Sue has been overwhelmed with her new love of dogs.

“We have insulated the van for travelling and it gives the dogs complete comfort and relaxation to the track,” Sue said.

“We have some great owners and a couple of new ones entering our kennels including Dean Carr, who has a few Raw Ability pups, and Angus McFarlane,” she said.

“They are both first time owners and have formed new syndicates.”

They also have a talented Zambora Brockie pup named No Dramas.

Before her sad news, Sue enjoyed 2021 greatly after owner/breeder Paul White, who lives in Victoria, bred a litter of File The Writ-Shady Ace.

Graeme Ganderton, who has had a great friendship and success with Matt and Ruth Matic, is also a mate of White’s.

Sue was introduced to White and two pups, Yukon Bear and Sable, came into the Bartons’ kennels.

File The Writ was trained by the Matics, so there is a real triangle of trust and commitment between all parties.

With Brian having his own success, it was time for Sue to obtain her trainer’s licence.

Sable had 20 starts last year, for two wins at Goulburn, one in a flying 24.67, and six placings.

Her favoured dog, Yukon Bear, has proved to be more than just a competitive chaser on the track.

Known to Sue as “Yukie”, the Bear had a memorable 12 months at his home track of Goulburn, racing on 33 occasions for seven wins, nine seconds and three thirds.

He recorded a fast 19.76 over 350m and a sizzling 24.66 over 440m for a PB.

His consistency was rewarded last December.
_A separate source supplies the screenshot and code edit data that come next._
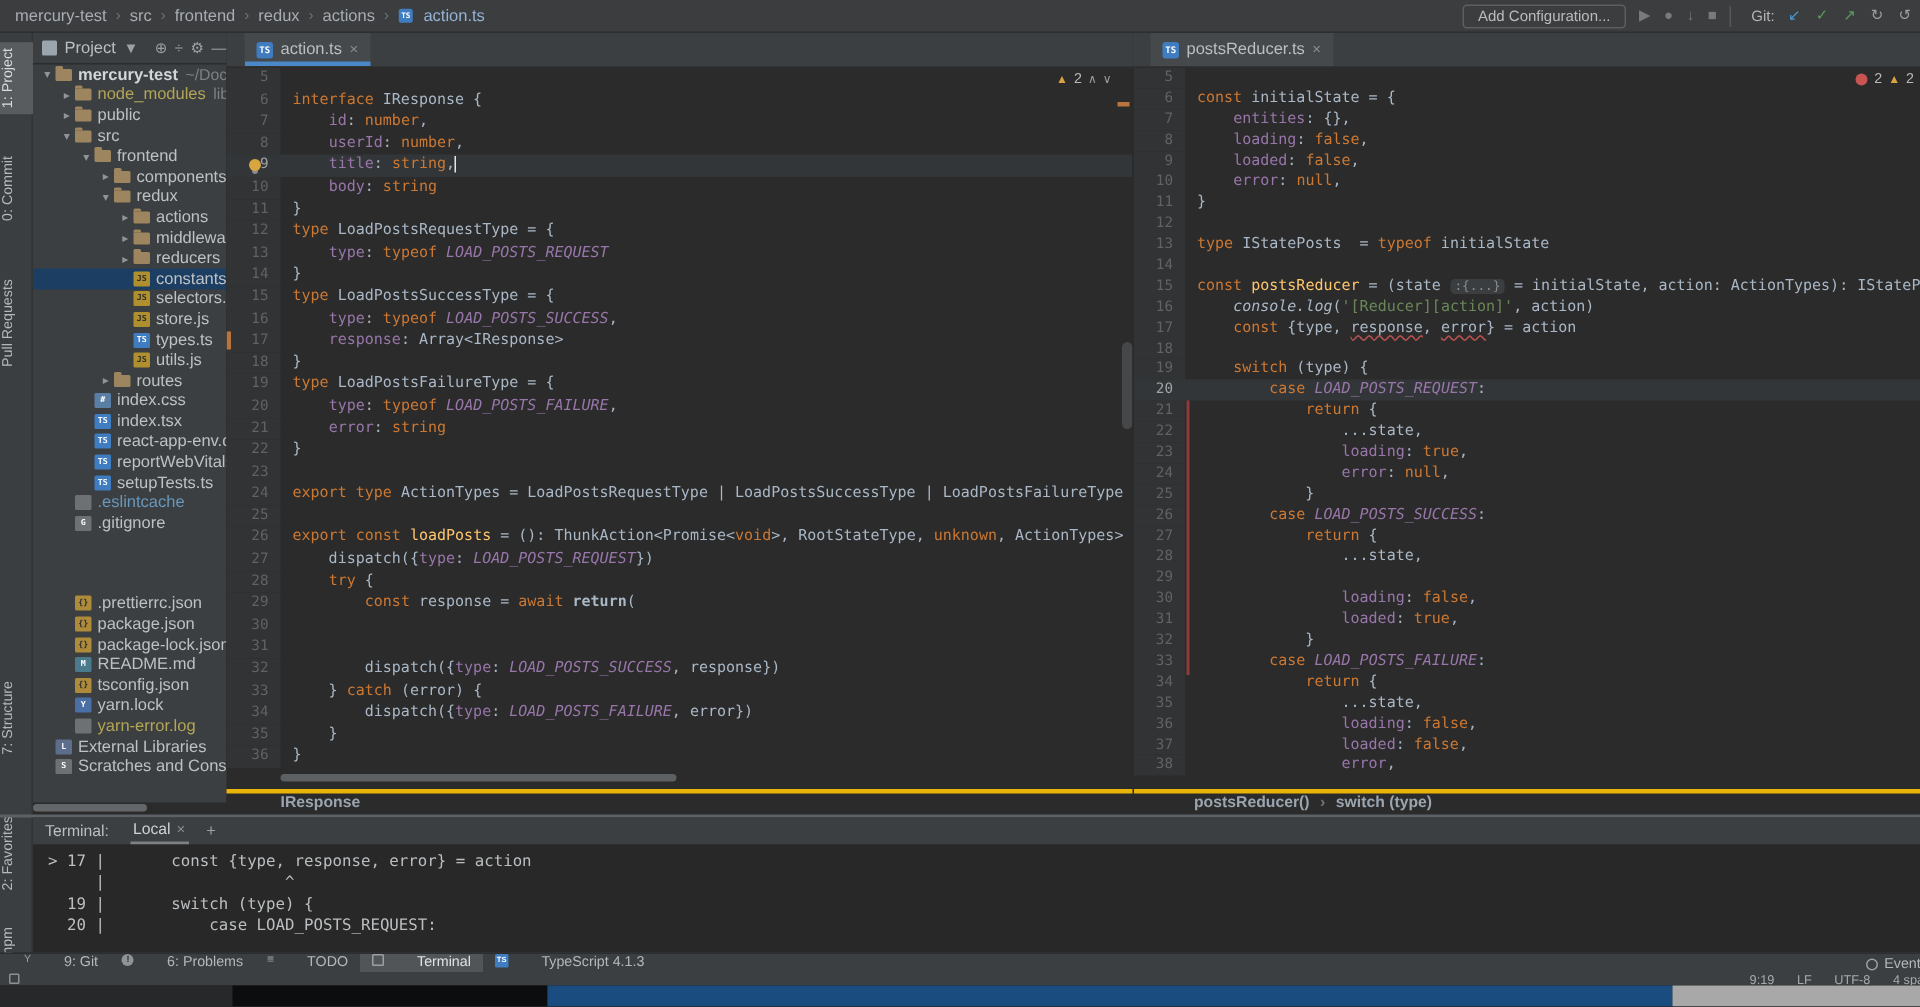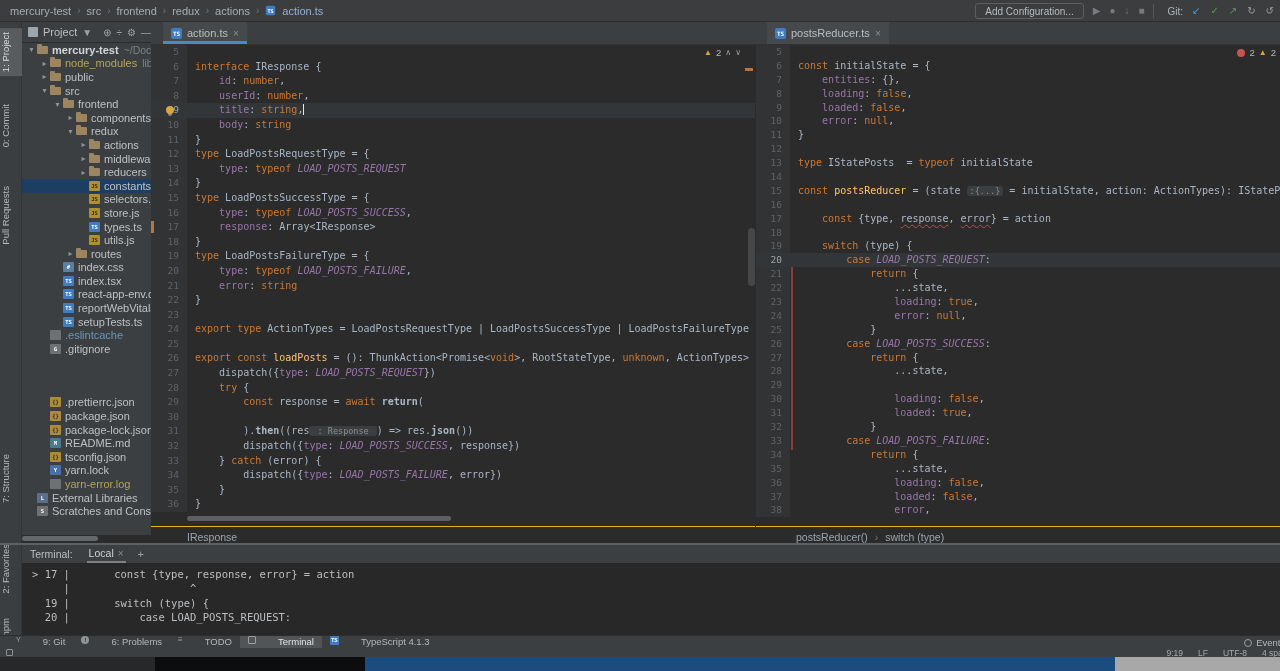--- a/index.html
+++ b/index.html
@@ -94,21 +94,21 @@
   .bulb{position:absolute;left:15px;top:3px;width:8px;height:8px;border-radius:50%;background:#d8a641;box-shadow:0 4px 0 -2px #8a8a8a;}
   .vcs-mark{position:absolute;left:0;top:1px;width:3px;height:12px;background:#b8743c;}
   .red-guide{position:absolute;left:35px;top:209px;width:2px;height:196px;background:#8e3c3a;}
   .insp{position:absolute;top:2px;display:flex;align-items:center;gap:4px;font-size:9.5px;color:#b5b8ba;}
   .insp .warn-tri{color:#d9a343;font-size:8px;}
   .insp .err-dot{width:8px;height:8px;border-radius:50%;background:#c75450;display:inline-block;}
   .insp .chev{color:#9a9ea1;font-size:8px;}
   .stripe-mark-orange{position:absolute;right:2px;top:23px;width:8px;height:3px;background:#b8743c;}
   .vbar-thumb{position:absolute;right:0;top:183px;width:7px;height:58px;background:rgba(170,175,180,.22);border-radius:4px;}
   .hscroll-left{position:absolute;left:187px;top:516px;width:264px;height:5px;background:#5c6062;border-radius:3px;}
-  .bcrumb{position:absolute;top:526px;height:17px;background:#2b2b2b;border-top:1px solid #eab308;display:flex;align-items:flex-end;font-size:10.5px;color:#9aa5af;gap:7px;}
+  .bcrumb{position:absolute;top:526px;height:17px;background:#2b2b2b;border-top:3px solid #eab308;display:flex;align-items:flex-start;font-size:10.5px;color:#9aa5af;gap:7px;font-weight:bold;}
   .bcrumb.left{left:151px;width:604px;padding-left:36px;}
   .bcrumb.right{left:756px;width:524px;padding-left:40px;}
   .bc-sep{color:#6f7478;}
 
   
   .h-split{position:absolute;left:0;top:543px;width:1280px;height:2px;background:#5c6166;}
   .term-header{position:absolute;left:22px;top:545px;width:1258px;height:18px;background:#3c3f41;display:flex;align-items:center;font-size:10.5px;color:#bbbfc2;}
   .term-title{margin-left:8px;}
   .term-tab{margin-left:14px;display:flex;align-items:center;gap:4px;height:18px;padding:0 2px;border-bottom:2px solid #7d8184;color:#cfd2d4;}
   .term-plus{margin-left:12px;color:#9aa0a4;font-size:11px;}
@@ -480,21 +480,20 @@
     </div>
     <div class="code-row">
       <div class="gut">29</div>
       <div class="code"><span class="sg-p">        </span><span class="sg-k">const</span><span class="sg-p"> response = </span><span class="sg-k">await</span><span class="sg-p"> </span><span class="sg-b">return</span><span class="sg-p">(</span></div>
     </div>
     <div class="code-row">
       <div class="gut">30</div>
     </div>
     <div class="code-row">
       <div class="gut">31</div>
-      <div class="code"><span class="sg-p">        ).</span><span class="sg-b">then</span><span class="sg-p">((res</span><span class="sg-h"> : Response </span><span class="sg-p">) =&gt; res.</span><span class="sg-b">json</span><span class="sg-p">())</span></div>
     </div>
     <div class="code-row">
       <div class="gut">32</div>
       <div class="code"><span class="sg-p">        dispatch({</span><span class="sg-f">type</span><span class="sg-p">: </span><span class="sg-c">LOAD_POSTS_SUCCESS</span><span class="sg-p">, response})</span></div>
     </div>
     <div class="code-row">
       <div class="gut">33</div>
       <div class="code"><span class="sg-p">    } </span><span class="sg-k">catch</span><span class="sg-p"> (error) {</span></div>
     </div>
     <div class="code-row">
@@ -557,20 +556,21 @@
     <div class="code-row">
       <div class="gut">14</div>
       <div class="code"></div>
     </div>
     <div class="code-row">
       <div class="gut">15</div>
       <div class="code"><span class="sg-k">const</span><span class="sg-p"> </span><span class="sg-fn">postsReducer</span><span class="sg-p"> = (state </span><span class="sg-h">:{...}</span><span class="sg-p"> = initialState, action: ActionTypes): IStatePosts =&gt; {</span></div>
     </div>
     <div class="code-row">
       <div class="gut">16</div>
+      <div class="code"><span class="sg-p">    </span><span class="sg-i">console.log</span><span class="sg-p">(</span><span class="sg-s">'[Reducer][action]'</span><span class="sg-p">, action)</span></div>
     </div>
     <div class="code-row">
       <div class="gut">17</div>
       <div class="code"><span class="sg-p">    </span><span class="sg-k">const</span><span class="sg-p"> {type, </span><span class="sg-e">response</span><span class="sg-p">, </span><span class="sg-e">error</span><span class="sg-p">} = action</span></div>
     </div>
     <div class="code-row">
       <div class="gut">18</div>
       <div class="code"></div>
     </div>
     <div class="code-row">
After Sue came out after her surgery, she received the perfect gift on Christmas Eve when Yukon Bear was named the Goulburn greyhound of the year for 2021.

Yukie has had a special bond with Sue.

“When Brian takes him out, all he wants to do is run to me,” she said.

“There seems to be some unexplained connection between us.”

Sue attended the Goulburn race meeting last month to officially receive the award and rug Yukon Bear in a special presentation.

Also Ruth Matic had File The Writ, who is more than eight years old, there for the presentation as he won the 2017 Goulburn GOTY and has now produced another title winner.

But for now Sue has a real challenge ahead of her.

“This is not going to beat me, I have been given a chance to live the life the best I can with a wonderful husband and I’m feeling really good at the moment,” she said.

“If I can be here in three years then I will have won a race that even my medical team didn’t expect.”